# DIRECTIONS:
What is the number of lines in the data holding the word "archive"? Give that number by itself.

(Revision comparison data)
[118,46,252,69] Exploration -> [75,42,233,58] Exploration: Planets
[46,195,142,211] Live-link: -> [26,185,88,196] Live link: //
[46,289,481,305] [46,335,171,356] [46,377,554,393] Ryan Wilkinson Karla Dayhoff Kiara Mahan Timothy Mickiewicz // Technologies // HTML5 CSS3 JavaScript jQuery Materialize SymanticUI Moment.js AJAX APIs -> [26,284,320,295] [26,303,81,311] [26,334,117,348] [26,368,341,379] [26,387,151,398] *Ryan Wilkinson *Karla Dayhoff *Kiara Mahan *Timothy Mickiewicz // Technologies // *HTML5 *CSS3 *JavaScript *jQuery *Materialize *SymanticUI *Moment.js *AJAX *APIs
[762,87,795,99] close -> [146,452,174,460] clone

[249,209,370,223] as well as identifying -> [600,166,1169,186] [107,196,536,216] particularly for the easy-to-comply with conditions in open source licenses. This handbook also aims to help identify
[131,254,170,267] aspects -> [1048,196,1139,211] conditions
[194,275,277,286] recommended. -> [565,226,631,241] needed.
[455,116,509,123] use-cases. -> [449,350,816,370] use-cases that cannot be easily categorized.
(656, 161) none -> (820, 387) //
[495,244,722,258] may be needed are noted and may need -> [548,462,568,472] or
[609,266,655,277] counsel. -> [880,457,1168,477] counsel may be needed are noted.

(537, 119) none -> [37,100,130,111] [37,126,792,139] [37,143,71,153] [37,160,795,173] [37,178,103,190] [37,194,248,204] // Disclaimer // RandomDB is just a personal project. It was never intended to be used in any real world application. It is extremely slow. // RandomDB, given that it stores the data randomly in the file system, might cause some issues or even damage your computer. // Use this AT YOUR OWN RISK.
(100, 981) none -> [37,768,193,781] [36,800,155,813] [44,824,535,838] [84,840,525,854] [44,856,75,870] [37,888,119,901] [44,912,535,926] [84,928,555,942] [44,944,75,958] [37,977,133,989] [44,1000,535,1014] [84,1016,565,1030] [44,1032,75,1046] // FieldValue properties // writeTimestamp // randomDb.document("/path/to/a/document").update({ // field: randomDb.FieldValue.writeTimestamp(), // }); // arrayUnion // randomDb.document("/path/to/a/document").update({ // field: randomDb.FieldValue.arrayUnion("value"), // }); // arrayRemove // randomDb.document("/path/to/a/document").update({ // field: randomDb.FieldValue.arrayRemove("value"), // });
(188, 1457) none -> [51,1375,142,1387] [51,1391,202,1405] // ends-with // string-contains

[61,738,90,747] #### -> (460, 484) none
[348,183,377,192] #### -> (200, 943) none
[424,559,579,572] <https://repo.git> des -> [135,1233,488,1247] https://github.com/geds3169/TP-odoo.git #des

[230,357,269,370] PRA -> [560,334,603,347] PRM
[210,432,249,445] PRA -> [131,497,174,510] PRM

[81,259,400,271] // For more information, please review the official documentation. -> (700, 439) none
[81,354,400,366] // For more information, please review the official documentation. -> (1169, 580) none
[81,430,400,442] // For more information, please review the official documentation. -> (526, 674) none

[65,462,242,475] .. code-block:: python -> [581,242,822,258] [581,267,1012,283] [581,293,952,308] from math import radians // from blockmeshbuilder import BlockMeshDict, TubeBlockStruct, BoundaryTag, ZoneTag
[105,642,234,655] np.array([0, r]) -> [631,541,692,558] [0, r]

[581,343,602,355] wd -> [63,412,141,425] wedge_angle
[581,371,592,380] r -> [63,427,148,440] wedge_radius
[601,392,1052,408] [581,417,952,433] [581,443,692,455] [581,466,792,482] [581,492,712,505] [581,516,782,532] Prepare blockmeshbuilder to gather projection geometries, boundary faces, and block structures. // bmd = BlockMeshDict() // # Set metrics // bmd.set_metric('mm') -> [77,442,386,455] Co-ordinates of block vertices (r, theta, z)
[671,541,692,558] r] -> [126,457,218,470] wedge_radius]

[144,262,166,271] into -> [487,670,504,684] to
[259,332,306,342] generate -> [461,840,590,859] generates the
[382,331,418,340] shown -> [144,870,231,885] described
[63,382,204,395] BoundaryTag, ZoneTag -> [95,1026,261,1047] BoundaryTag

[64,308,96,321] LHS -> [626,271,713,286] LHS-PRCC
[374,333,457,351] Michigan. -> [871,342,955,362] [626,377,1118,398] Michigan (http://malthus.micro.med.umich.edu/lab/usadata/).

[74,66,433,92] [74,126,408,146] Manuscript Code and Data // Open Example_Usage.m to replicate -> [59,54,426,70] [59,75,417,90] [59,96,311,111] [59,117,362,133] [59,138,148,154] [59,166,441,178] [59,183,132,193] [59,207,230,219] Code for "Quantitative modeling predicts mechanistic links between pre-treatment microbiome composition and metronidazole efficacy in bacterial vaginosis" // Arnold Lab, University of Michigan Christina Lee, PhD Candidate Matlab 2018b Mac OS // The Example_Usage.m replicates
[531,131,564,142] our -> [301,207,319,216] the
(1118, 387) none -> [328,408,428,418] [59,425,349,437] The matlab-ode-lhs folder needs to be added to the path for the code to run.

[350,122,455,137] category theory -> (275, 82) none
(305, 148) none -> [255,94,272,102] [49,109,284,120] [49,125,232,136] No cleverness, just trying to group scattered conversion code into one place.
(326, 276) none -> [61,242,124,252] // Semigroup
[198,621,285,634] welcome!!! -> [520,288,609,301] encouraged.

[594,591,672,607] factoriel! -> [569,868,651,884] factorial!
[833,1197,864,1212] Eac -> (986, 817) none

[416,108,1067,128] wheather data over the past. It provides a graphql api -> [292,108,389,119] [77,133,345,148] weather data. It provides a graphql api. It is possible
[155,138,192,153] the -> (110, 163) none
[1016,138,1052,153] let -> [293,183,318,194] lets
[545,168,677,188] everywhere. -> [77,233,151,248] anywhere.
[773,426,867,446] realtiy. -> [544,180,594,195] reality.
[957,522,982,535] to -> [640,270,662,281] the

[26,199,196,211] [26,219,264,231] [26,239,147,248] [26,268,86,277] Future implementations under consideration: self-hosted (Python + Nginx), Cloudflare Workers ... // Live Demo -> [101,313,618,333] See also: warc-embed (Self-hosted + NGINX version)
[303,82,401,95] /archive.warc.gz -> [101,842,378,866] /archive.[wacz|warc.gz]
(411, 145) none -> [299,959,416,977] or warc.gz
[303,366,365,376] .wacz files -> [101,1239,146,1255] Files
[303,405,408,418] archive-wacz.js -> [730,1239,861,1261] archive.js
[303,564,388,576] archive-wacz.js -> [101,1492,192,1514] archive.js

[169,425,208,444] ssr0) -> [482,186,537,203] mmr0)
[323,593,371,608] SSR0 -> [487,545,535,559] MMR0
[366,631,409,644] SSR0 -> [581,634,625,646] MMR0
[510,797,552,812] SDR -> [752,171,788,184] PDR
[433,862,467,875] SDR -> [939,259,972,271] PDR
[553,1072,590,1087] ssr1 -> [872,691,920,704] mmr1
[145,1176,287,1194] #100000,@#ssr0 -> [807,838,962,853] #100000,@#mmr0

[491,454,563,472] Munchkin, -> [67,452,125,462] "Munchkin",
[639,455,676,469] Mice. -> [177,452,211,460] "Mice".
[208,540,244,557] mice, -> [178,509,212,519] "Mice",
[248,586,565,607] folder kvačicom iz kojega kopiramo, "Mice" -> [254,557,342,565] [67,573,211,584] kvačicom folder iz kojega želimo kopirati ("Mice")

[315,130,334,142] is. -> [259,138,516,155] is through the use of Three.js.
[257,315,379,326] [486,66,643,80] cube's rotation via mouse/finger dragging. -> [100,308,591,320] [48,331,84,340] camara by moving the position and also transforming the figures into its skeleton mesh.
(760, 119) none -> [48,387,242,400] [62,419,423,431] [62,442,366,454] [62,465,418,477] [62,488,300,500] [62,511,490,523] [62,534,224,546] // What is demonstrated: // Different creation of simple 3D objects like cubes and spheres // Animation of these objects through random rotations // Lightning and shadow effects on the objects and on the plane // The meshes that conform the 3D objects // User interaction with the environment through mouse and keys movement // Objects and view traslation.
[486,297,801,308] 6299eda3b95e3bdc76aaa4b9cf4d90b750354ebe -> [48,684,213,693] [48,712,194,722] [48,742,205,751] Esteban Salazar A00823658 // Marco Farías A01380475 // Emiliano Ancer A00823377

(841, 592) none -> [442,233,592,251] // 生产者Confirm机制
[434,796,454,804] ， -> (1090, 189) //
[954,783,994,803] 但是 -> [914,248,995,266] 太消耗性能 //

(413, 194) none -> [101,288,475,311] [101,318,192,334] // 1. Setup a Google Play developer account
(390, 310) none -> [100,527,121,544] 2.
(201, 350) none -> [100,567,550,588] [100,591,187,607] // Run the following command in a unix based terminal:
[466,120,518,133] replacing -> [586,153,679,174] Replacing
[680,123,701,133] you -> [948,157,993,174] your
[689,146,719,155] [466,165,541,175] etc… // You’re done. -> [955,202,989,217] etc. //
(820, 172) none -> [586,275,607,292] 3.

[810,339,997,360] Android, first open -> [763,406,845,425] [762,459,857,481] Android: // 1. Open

# YOUR RESPONSE:
3